*About this task*. Repeat every line of the material below exactly.

Top of Data provided

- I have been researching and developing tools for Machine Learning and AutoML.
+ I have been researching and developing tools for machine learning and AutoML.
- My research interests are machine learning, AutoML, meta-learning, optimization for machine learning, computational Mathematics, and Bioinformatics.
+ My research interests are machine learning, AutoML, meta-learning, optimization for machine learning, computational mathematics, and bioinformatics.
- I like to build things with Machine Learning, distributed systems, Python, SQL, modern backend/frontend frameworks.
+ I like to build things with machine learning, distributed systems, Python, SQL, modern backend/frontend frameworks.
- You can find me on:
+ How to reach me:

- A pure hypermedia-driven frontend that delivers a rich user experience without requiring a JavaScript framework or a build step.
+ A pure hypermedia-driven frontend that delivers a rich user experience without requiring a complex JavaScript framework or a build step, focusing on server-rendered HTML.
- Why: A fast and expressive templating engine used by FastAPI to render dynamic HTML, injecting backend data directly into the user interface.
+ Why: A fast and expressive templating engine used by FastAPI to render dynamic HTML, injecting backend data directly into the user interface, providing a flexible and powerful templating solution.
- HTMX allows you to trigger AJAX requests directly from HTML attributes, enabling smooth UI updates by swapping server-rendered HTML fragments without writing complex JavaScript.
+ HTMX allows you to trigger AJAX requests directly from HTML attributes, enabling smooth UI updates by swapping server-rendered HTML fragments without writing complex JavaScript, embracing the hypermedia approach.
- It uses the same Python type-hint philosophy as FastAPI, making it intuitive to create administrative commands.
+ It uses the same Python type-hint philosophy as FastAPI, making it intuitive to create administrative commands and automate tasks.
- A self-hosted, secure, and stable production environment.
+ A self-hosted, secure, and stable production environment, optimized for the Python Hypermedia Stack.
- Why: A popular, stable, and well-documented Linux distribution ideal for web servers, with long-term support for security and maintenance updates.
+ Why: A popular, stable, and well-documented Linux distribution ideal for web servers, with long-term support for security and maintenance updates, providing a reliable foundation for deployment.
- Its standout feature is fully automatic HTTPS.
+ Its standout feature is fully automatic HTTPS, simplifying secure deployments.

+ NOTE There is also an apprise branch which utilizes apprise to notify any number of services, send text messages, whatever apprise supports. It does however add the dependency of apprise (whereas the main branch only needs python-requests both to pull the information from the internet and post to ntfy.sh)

Bottom of Data provided

*Written response*.
- I have been researching and developing tools for Machine Learning and AutoML.
+ I have been researching and developing tools for machine learning and AutoML.
- My research interests are machine learning, AutoML, meta-learning, optimization for machine learning, computational Mathematics, and Bioinformatics.
+ My research interests are machine learning, AutoML, meta-learning, optimization for machine learning, computational mathematics, and bioinformatics.
- I like to build things with Machine Learning, distributed systems, Python, SQL, modern backend/frontend frameworks.
+ I like to build things with machine learning, distributed systems, Python, SQL, modern backend/frontend frameworks.
- You can find me on:
+ How to reach me:

- A pure hypermedia-driven frontend that delivers a rich user experience without requiring a JavaScript framework or a build step.
+ A pure hypermedia-driven frontend that delivers a rich user experience without requiring a complex JavaScript framework or a build step, focusing on server-rendered HTML.
- Why: A fast and expressive templating engine used by FastAPI to render dynamic HTML, injecting backend data directly into the user interface.
+ Why: A fast and expressive templating engine used by FastAPI to render dynamic HTML, injecting backend data directly into the user interface, providing a flexible and powerful templating solution.
- HTMX allows you to trigger AJAX requests directly from HTML attributes, enabling smooth UI updates by swapping server-rendered HTML fragments without writing complex JavaScript.
+ HTMX allows you to trigger AJAX requests directly from HTML attributes, enabling smooth UI updates by swapping server-rendered HTML fragments without writing complex JavaScript, embracing the hypermedia approach.
- It uses the same Python type-hint philosophy as FastAPI, making it intuitive to create administrative commands.
+ It uses the same Python type-hint philosophy as FastAPI, making it intuitive to create administrative commands and automate tasks.
- A self-hosted, secure, and stable production environment.
+ A self-hosted, secure, and stable production environment, optimized for the Python Hypermedia Stack.
- Why: A popular, stable, and well-documented Linux distribution ideal for web servers, with long-term support for security and maintenance updates.
+ Why: A popular, stable, and well-documented Linux distribution ideal for web servers, with long-term support for security and maintenance updates, providing a reliable foundation for deployment.
- Its standout feature is fully automatic HTTPS.
+ Its standout feature is fully automatic HTTPS, simplifying secure deployments.

+ NOTE There is also an apprise branch which utilizes apprise to notify any number of services, send text messages, whatever apprise supports. It does however add the dependency of apprise (whereas the main branch only needs python-requests both to pull the information from the internet and post to ntfy.sh)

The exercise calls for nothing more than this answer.